Whether its driving, or trading the global financial markets there is extensive value to be gained by utilizing machines. But we cannot lose sight of the value of the human element of investing. As Bruce Fador commented in Technology Can’t Fully Replace Human Judgement and Intuition, "In many corners of the market, lucrative buy and sell opportunities reveal themselves with things that aren’t technical indicators, and aren’t easily captured and fed into models".
Given the contrast of a fully automated world and a fully human world it is crucial that capital market participants not become luddites. Embracing the progress in machine learning, quantitative & predictive models, and advances yet to come while also capturing the human element of investing and trading is crucial to finding and delivering alpha.
So, how does a firm embrace technology while retaining the benefit of human intuition? One approach is to apply natural-language processing, combined with elements of machine learning to perform sentiment analysis. This process captures the human benefit of gauging tone, elements of meaning and comprehending when those things change. In the past a firm could only rely on the amount of textual data that individuals could process or consume for meaning and trends, for example how did the CEO sound, what descriptors did they use as they spoke, during the quarterly earnings call - how did they sound during the previous earning calls. Now, by employing machine learning and processing techniques that implement the very human capability of processing sentiment, a firm can process and integrate into their entire investment framework a volume of data that has been beyond the reach of all but the largest staffed research departments. This quantification of textual big-data as sentiment values not only provides a view into much larger sets of data but also provides a means by which to measure changes over time of sentiment from specific sources, companies, and markets.

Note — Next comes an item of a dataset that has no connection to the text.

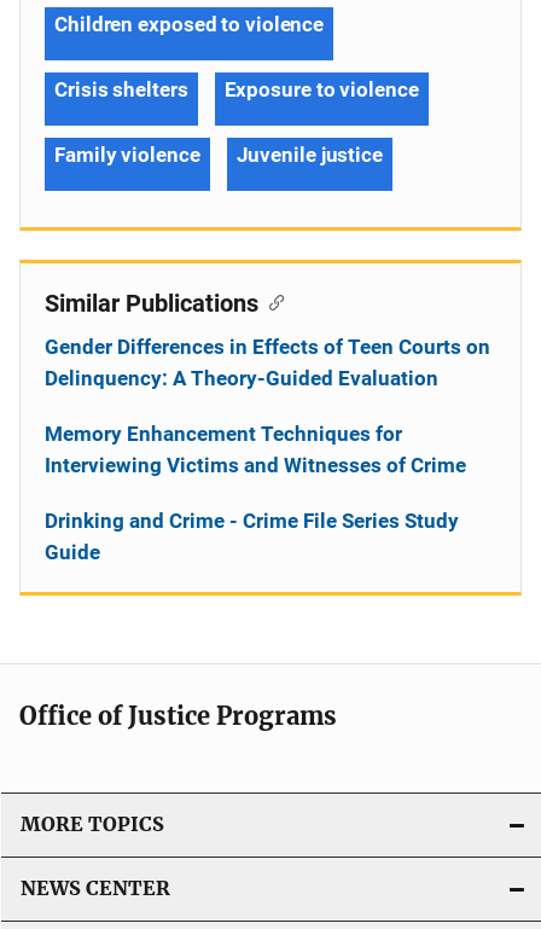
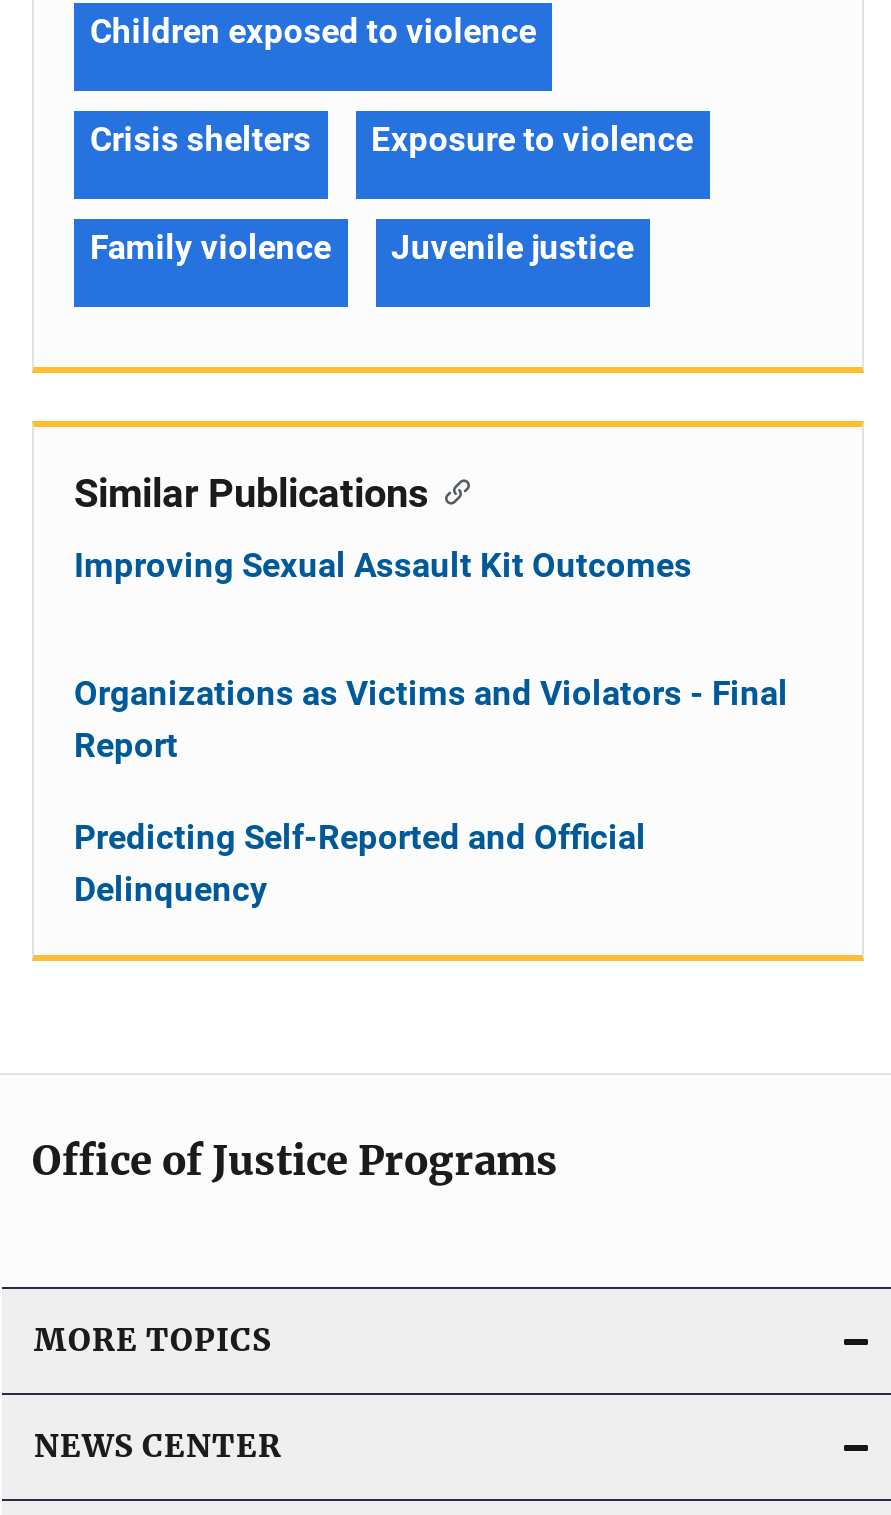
[45,334,490,390] Gender Differences in Effects of Teen Courts on | Delinquency: A Theory-Guided Evaluation -> [74,545,692,585] Improving Sexual Assault Kit Outcomes
[45,421,466,477] Memory Enhancement Techniques for | Interviewing Victims and Witnesses of Crime -> [74,673,788,765] Organizations as Victims and Violators - Final | Report
[45,508,459,564] Drinking and Crime - Crime File Series Study | Guide -> [74,817,646,909] Predicting Self-Reported and Official | Delinquency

From quantitative hedge fund to traditional investment management firms to individual market participants the keys to success in the market are to employ technology, both human and machine, to measure the entire market environment (stock price, volume, earnings, news, sentiment and more), identify changes in that market environment, and act ahead of the impact those changes will have on the capital markets. By embracing technology quants, traders, and investment firms extend their capabilities to consume and integrate, effectively, much larger amounts of data into their entire process - empowering them to capitalize on these keys to success and provide differentiating alpha.